Conodonts are extinct agnathan chordates resembling eels, classified in the class Conodonta. For many years, they were known only from tooth-like microfossils found in isolation and now called conodont elements. Knowledge about soft tissues remains limited. The animals are also called Conodontophora to avoid ambiguity.
Conodonts are considered index fossils, fossils used to define and identify geological periods.

Geological history

The conodonts first appeared during the Cambrian Stage 2.
The still unnamed Cambrian Stage 10 can be defined as the first appearance of Eoconodontus notchpeakensis. The upper boundary is defined as the appearance of Iapetognathus fluctivagus which marks the beginning of the Tremadocian and is radiometrically dated as 485.4 ± 1.9 million years ago.
The Cambrian–Ordovician extinction event occurred approximately 488 million years ago. This early Paleozoic extinction event extirpated many conodonts.
The Lau event, about 420 million years ago, a relatively minor mass extinction during the Silurian period, had a major impact on conodont populations.
The Kačák Event was a period of significant extinctions. The group most affected was the Ammonoidea, although there were also faunal turnovers amongst conodonts and dacryoconarids.
The entire class is postulated to have been wiped out in the Triassic–Jurassic extinction event, which occurred roughly 200 million years ago. Near the end of the Triassic deadly marine biocalcification began to occur, along with oceanic acidification, sea-level fluctuations and the Central Atlantic Magmatic Province releasing carbon dioxide, sulfur dioxide and aerosols. These environmental catastrophes caused the extinction of the conodonts, along with 34% of other marine genera.
The last conodont species to appear, Neohindeodella detrei, existed at the very end of the Rhaetian. The youngest conodont specimen of this species was found in the earliest Hettangian of Hungary, when the final extinction of conodonts occurred.

Discovery and understanding of conodonts

Conodonts, that is, the teeth-like fossils, were first discovered by Heinz Christian Pander, the results published, in Saint Petersburg, Russia, in 1856. The name pander is a common part, in scientific names of conodonts.
It was only in the early 1980s that the first fossil evidence was found of the rest of the animal. In the 1990s exquisite fossils were found in South Africa in which the soft tissue had been converted to clay, preserving even muscle fibres. The presence of muscles for rotating the eyes showed definitively that the animals were primitive vertebrates.

Description

The 11 known fossil imprints of conodont animals record an eel-like creature with 15 or, more rarely, 19 elements that form a bilaterally symmetrical array in the head.
The organisms range from a 1-40 cm in length. Conodonts have large eyes, fins with fin rays, chevron-shaped muscles and a notochord.

Elements

Conodont teeth are the earliest found in the fossil record.
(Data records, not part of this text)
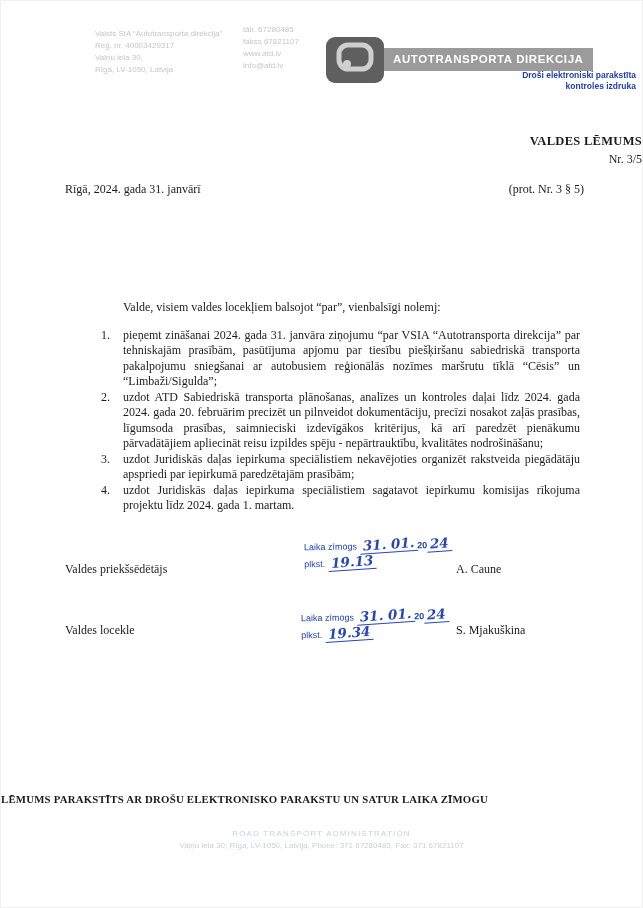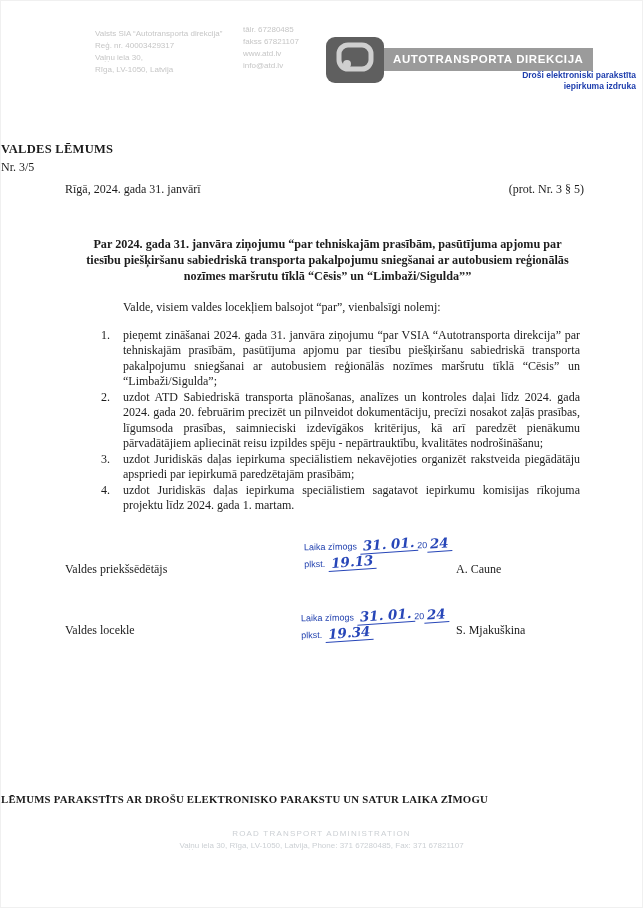"iepirkuma izdruka" div { text: iepirkuma -> kontroles }
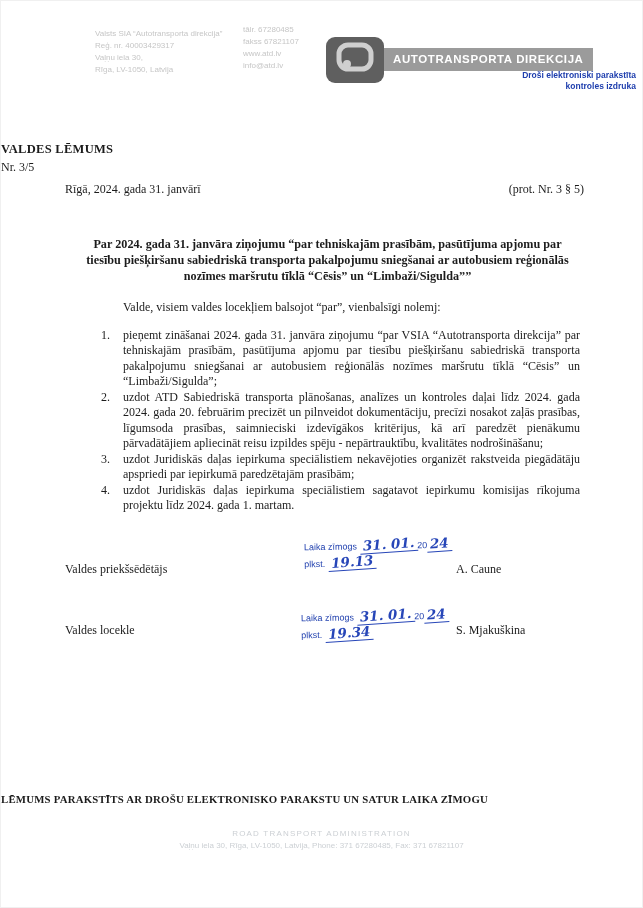"VALDES LĒMUMS" .doc-title { margin-top: 8px -> none; text-align: left -> right }
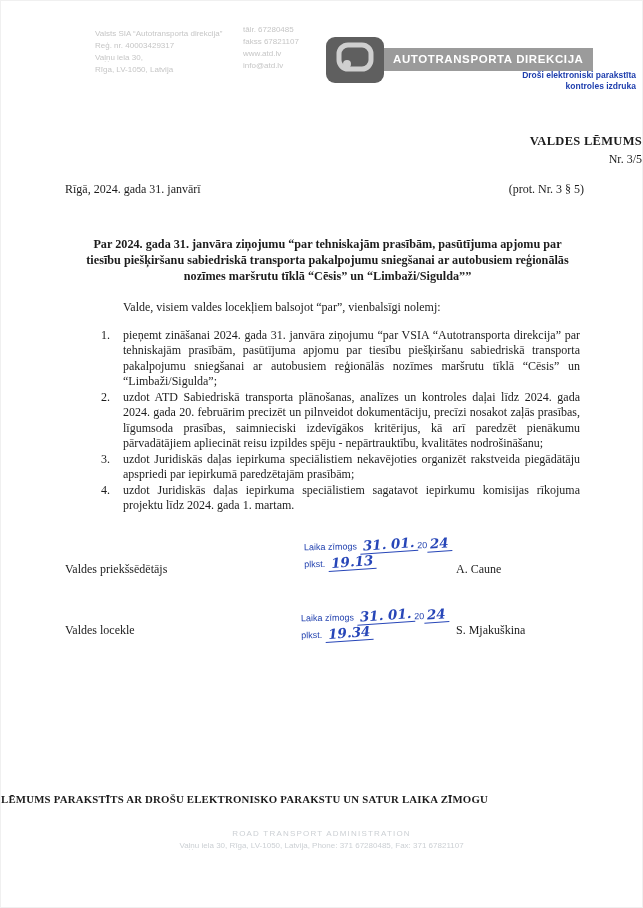"Par 2024. gada 31. janvāra" div.subject { html: <div>Par 2024. gada 31. janvāra ziņojumu “par tehniskajām prasībām, pasūtījuma apjomu par tiesību piešķiršanu sabiedriskā transporta pakalpojumu sniegšanai ar autobusiem reģionālās nozīmes maršrutu tīklā “Cēsis” un “Limbaži/Sigulda””</div> -> none }
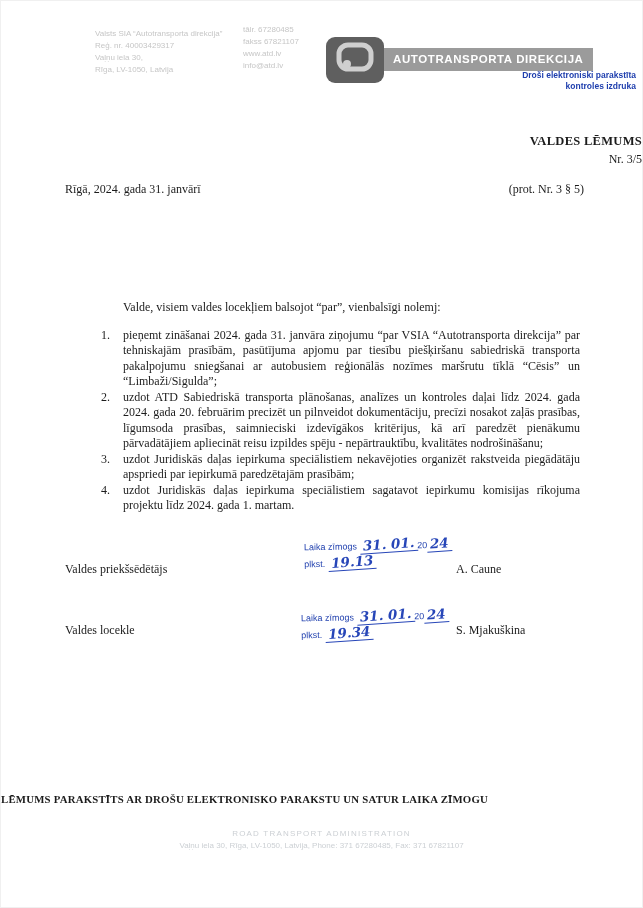"20" .stamp .pr { font-weight: none -> bold }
The evolution of mineralized tissues has been puzzling for more than a century. It has been hypothesized that the first mechanism of chordate tissue mineralization began either in the oral skeleton of conodont or the dermal skeleton of early agnathans.
The element array constituted a feeding apparatus that is radically different from the jaws of modern animals. They are now termed "conodont elements" to avoid confusion. The three forms of teeth, i.e., coniform cones, ramiform bars, and pectiniform platforms, probably performed different functions.
For many years, conodonts were known only from enigmatic tooth-like microfossils, which occur commonly, but not always in isolation, and were not associated with any other fossil. Until the early 1980s, conodont teeth had not been found in association with fossils of the host organism, in a konservat lagerstätte. This is because the conodont animal was soft-bodied, thus everything but the teeth was unsuited for preservation under normal circumstances.
These microfossils are made of hydroxylapatite. The conodont elements can be extracted from rock using adequate solvents.
They are widely used in biostratigraphy. Conodont elements are also used as paleothermometers, a proxy for thermal alteration in the host rock, because under higher temperatures, the phosphate undergoes predictable and permanent color changes, measured with the conodont alteration index. This has made them useful for petroleum exploration where they are known, in rocks dating from the Cambrian to the Late Triassic.

Multielement conodonts

The conodont apparatus may comprise a number of discrete elements, including the spathognathiform, ozarkodiniform, trichonodelliform, neoprioniodiform, and other forms.
In the 1930s, the concept of conodont assemblages was described by Hermann Schmidt and by Harold W. Scott in 1934.

Elements of ozarkodinids

The feeding apparatus of ozarkodinids is composed at the front of an axial Sa element, flanked by two groups of four close-set elongate Sb and Sc elements which were inclined obliquely inwards and forwards. Above these elements lay a pair of arched and inward pointing M elements. Behind the S-M array lay transversely oriented and bilaterally opposed Pb and Pa elements.

Ecology

The "teeth" of some conodonts have been interpreted as filter-feeding apparatuses, filtering plankton from the water and passing it down the throat. Others have been interpreted as a "grasping and crushing array". The lateral position of the eyes makes it unlikely that conodonts were active predators. The preserved musculature suggests that some conodonts were efficient cruisers, but incapable of bursts of speed.
A study on the population dynamics of Alternognathus has been published. Among other things, it demonstrates that at least this taxon had short lifespans lasting around a month.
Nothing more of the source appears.